- Active: 1926–1974
- Country: Sweden
- Allegiance: Swedish Armed Forces
- Branch: Swedish Air Force
- Type: Corps (1926–1936, 1949–1974) Wing (1926–1949)
- Part of: Fourth Air Group (1926–1949) IV. milo (1949–1966) Milo Ö (1966–1974)
- Garrison/HQ: Hägernäs/Viggbyholm
- Motto(s): A verbis ad verbera ("From words to facts")

Insignia

Aircraft flown
- Fighter: J 4
- Reconnaissance: S 1, S 2, S 3, S 4, S 5, S 9, S 12, S 17
- Trainer: Sk 2, Sk 3, Sk 4, Sk 6, Sk 15, Sk 50B
- Transport: Tp 1, Tp 2, Tp 8, Tp 24, Tp 45A, Tp 47, Tp 78
- Torpedo: T 1, T 2; Others: G 101, P 1, Se 102, Se 103, Se 104, Ö 2, Ö 7, Ö 9

= Roslagen Air Corps =

Roslagen Air Corps (Roslagens flygkår), also F 2 Hägernäs, or simply F 2, is a former Swedish Air Force air corps with the main base located on the east coast of Sweden just north of the capital Stockholm.

==History==
From 1919 the area was used for flight training for navy pilots.

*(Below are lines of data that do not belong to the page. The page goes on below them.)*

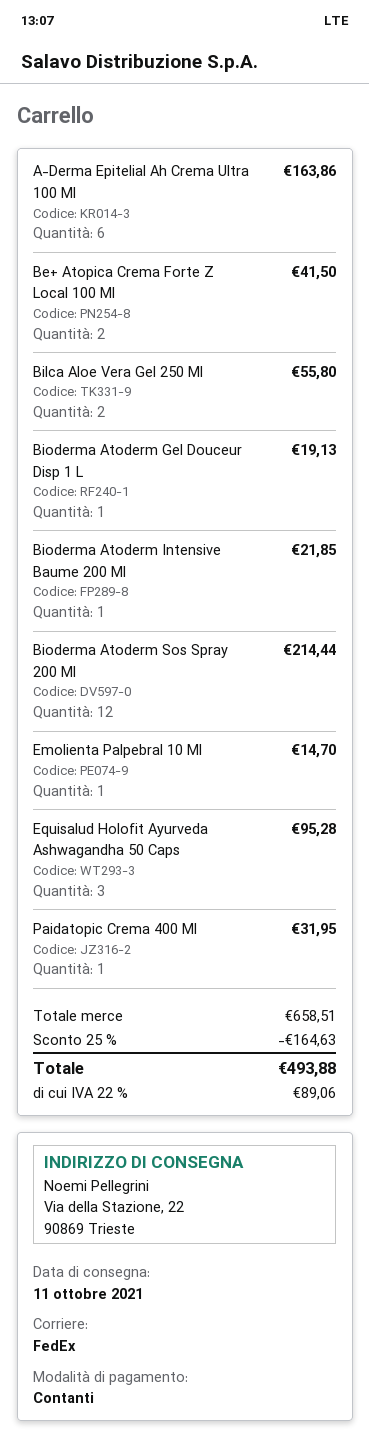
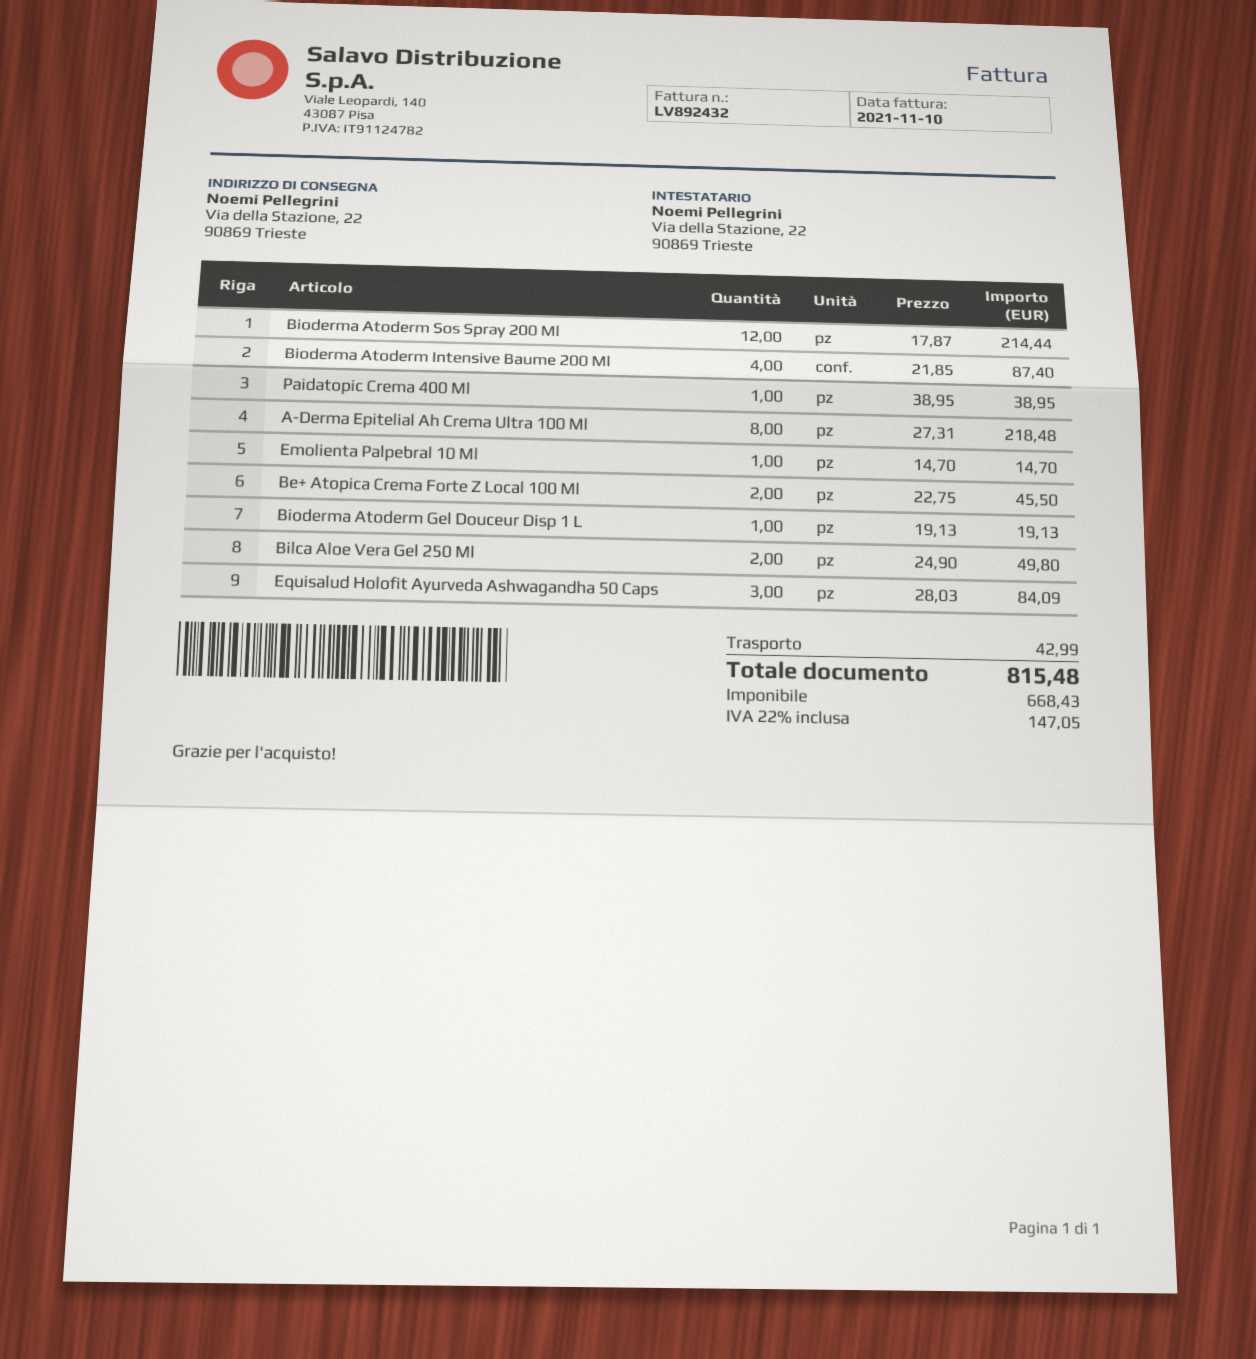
A-Derma Epitelial Ah Crema Ultra 100 Ml: 6 for 163.86 -> 8 for 218.48
Be+ Atopica Crema Forte Z Local 100 Ml: 2 for 41.50 -> 2 for 45.50
Bilca Aloe Vera Gel 250 Ml: 2 for 55.80 -> 2 for 49.80
Bioderma Atoderm Intensive Baume 200 Ml: 1 for 21.85 -> 4 for 87.40
Equisalud Holofit Ayurveda Ashwagandha 50 Caps: 3 for 95.28 -> 3 for 84.09
Paidatopic Crema 400 Ml: 1 for 31.95 -> 1 for 38.95
discount: 25% = 164.63 -> none
shipping: none -> 42.99
tax: 22% = 89.06 -> 22% = 147.05
total: 493.88 -> 815.48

The wing started out as the 2nd Flying Corps in 1926 with seaplanes for naval scouting and reconnaissance and bomb and torpedo attacks. In 1936 the unit was designated F 2 as an Air Force wing.

A squadron of Heinkel T 2 (He 115) served between 1939 and 1944 and another squadron of Heinkel S 12 (He 114) between 1941 and 1945.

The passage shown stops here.